Other soil horizons can form by water moving down through the soil and redistributing the chemical, mineral and organic components over time. Soil salinity is a great example of this – salts wash down through the soil and collect in deeper layers or the groundwater — they can often move from there to the lower parts of a slope and cause salt seeps and scalds. Soil lime (or carbonate) is another example where soil materials containing calcium are rinsed out by CO2 enriched drainage water (leached) and calcium-carbonate (lime) builds up deeper in the soil. Below is a terrific example of this under an Aboriginal Midden on Midden Road at Carlton Beach. The shells left by humans over several thousand years at the soil surface are dissolved (leached) and redeposited as a carbonate rich layer deeper in the soil (below 1.1 m) – see the photos below of drill core and close-up, note the calcium carbonate coating the clay and stabilizing the soil structure.

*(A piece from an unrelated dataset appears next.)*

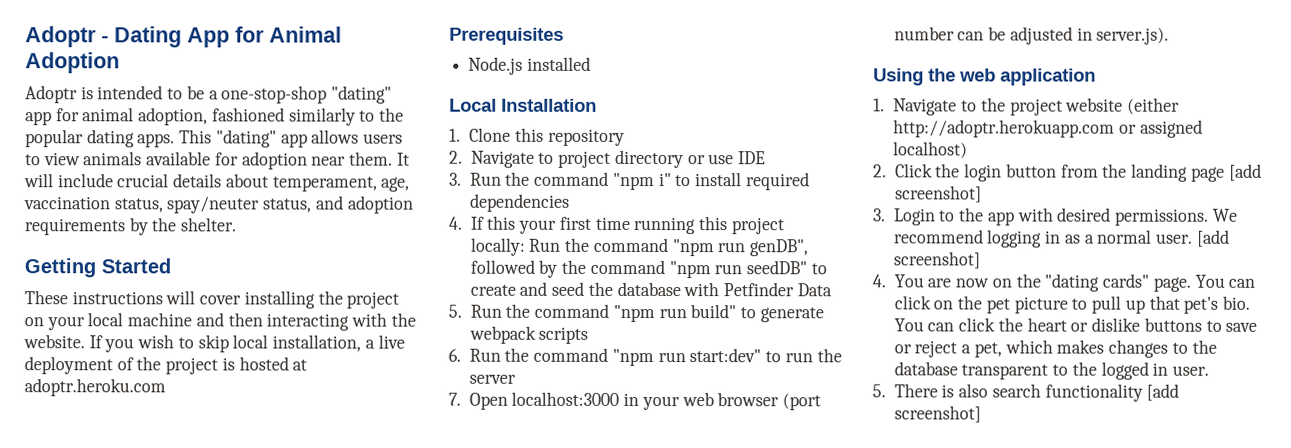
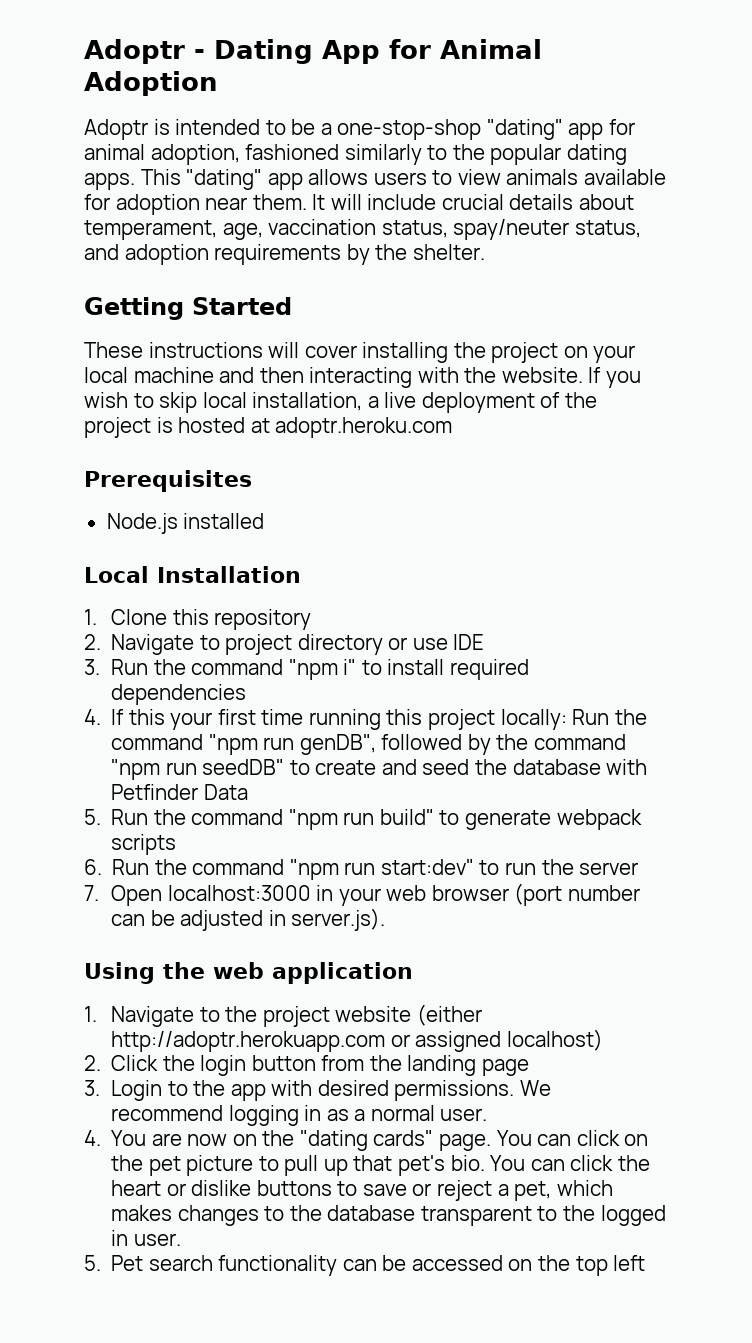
[1228,163,1262,181] [894,185,982,203] [add screenshot] -> (529, 1067) none
[1195,229,1229,247] [892,251,980,269] [add screenshot] -> (488, 1114) none
[893,383,1180,402] [893,405,981,423] There is also search functionality [add screenshot] -> [111,1255,646,1276] Pet search functionality can be accessed on the top left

Other examples of materials leaching down through soils include soil organic matter dissolving in acidic, sandy, quartz-rich soils and being redepositing down in the subsoils as a dark layer. We call these special soils ‘Podzols’ which is a Russian word meaning ‘ash underneath’, this refers to the light ashy colour zone of the soil which is all leached and bleached or nutrient and carbon. Below this is the redeposited carbon rich layer – it looks like a chocolate and is sometimes called ‘coffee rock’ as the organic matter cements the sand making a hard layer.
We hope you liked learning about the geological layers which make up the basic skeleton of the soil profile and then the soil processes which may add extra details; both complexity and beauty – this combination provides what we call soil horizons, i.e., geology and soil process joined together.